Schrank purchased a revolver in New York and began stalking Roosevelt on the campaign trail. He followed Roosevelt to Charleston, S.C., Atlanta, GA, Chattanooga, TN, Evansville, IN, Indianapolis, IN and Chicago, IL. Evidently tracking a Bull Moose required dedication! Schrank finally found his opportunity to open fire on President Roosevelt in Milwaukee, on that fateful day.
Dodge a Bullet
While Roosevelt dined inside the Hotel Gilpatrick, Schrank waited outside. As Roosevelt stepped into the car that would take him to the Milwaukee Civic Auditorium, he turned to wave to the onlookers. That’s when Schrank went for the gun. Roosevelt’s secretary tackled Schrank, jostling him and disrupting his aim, but a shot was fired off. Where did it go? It seemed to have vanished in thin air.

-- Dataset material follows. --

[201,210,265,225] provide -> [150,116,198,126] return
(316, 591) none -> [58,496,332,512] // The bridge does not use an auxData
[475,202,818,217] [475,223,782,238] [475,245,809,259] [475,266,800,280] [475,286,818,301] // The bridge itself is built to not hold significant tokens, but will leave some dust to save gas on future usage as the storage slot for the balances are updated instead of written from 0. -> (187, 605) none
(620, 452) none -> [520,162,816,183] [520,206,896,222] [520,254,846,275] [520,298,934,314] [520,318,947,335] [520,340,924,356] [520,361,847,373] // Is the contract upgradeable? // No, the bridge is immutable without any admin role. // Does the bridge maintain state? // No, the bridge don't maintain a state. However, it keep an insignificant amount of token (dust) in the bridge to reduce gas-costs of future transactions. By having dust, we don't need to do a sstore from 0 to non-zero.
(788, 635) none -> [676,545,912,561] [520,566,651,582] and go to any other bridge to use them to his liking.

After urging the crowd to not hurt Schrank, the Bull Moose candidate headed for the auditorium. He was in the car when he reached into his overcoat and felt the trickling blood. Until then, no one had realized Roosevelt had been hit.
The bullet had found its way to Roosevelt’s chest. But, why was it not a fatal wound? Miraculously, before hitting his chest, the bullet had hit his eyeglass case and traveled through the fifty pages of notes for the speech he was about to deliver! The manuscript had been folded in half and slipped into Roosevelt’s coat pocket. That wad of paper saved his life! That was one time when being long-winded turned out to be a good thing.
Stick to One’s Guns
Not one to disappoint his supporters, Roosevelt remarkably continued on to the venue. Though doctors urged him to go to the hospital instead, Roosevelt knew a political opportunity when he saw one. The consummate politician marched onto the stage and opened his jacket, revealing his bloody shirt. He showed the audience of 9,000 his bullet torn manuscript and said, “Friends, I shall ask you to be as quiet as possible. I don’t know whether you fully understand that I have just been shot; but it takes more than that to kill a Bull Moose. But fortunately I had my manuscript, so you see I was going to make a long speech, and there is a bullet – there is where the bullet went through – and it probably saved me from it going into my heart. The bullet is in me now, so that I cannot make a very long speech, but I will try my best.”
And do his best he did! Roosevelt spoke for at least fifty-five minutes. Some sources say it was closer to ninety minutes. That was one whale of a speech!
Afterwards, Roosevelt finally agreed to go to the hospital. X-rays revealed that the bullet was lodged in one of his ribs, here seen in the lower left of the film, arrow pointing to it. Doctors determined that it was safer to leave the bullet where it was. After spending eight days in the hospital, the Bull Moose walked around with a bullet lodged in his chest for the remainder of his life.
The Rest of the Story
Schrank was determined to be insane. He spent the rest of his life in the Central State Mental Hospital in Waupun, WI, passing away in 1943, of pneumonia. It is said that he never once had a visitor.
Sadly, after facing down both the number one human fear, public speaking, and the number two fear, death, Roosevelt lost the election to Woodrow Wilson. He may have lost the election, but no matter how you slice it, he won the speech…as well as our hearts!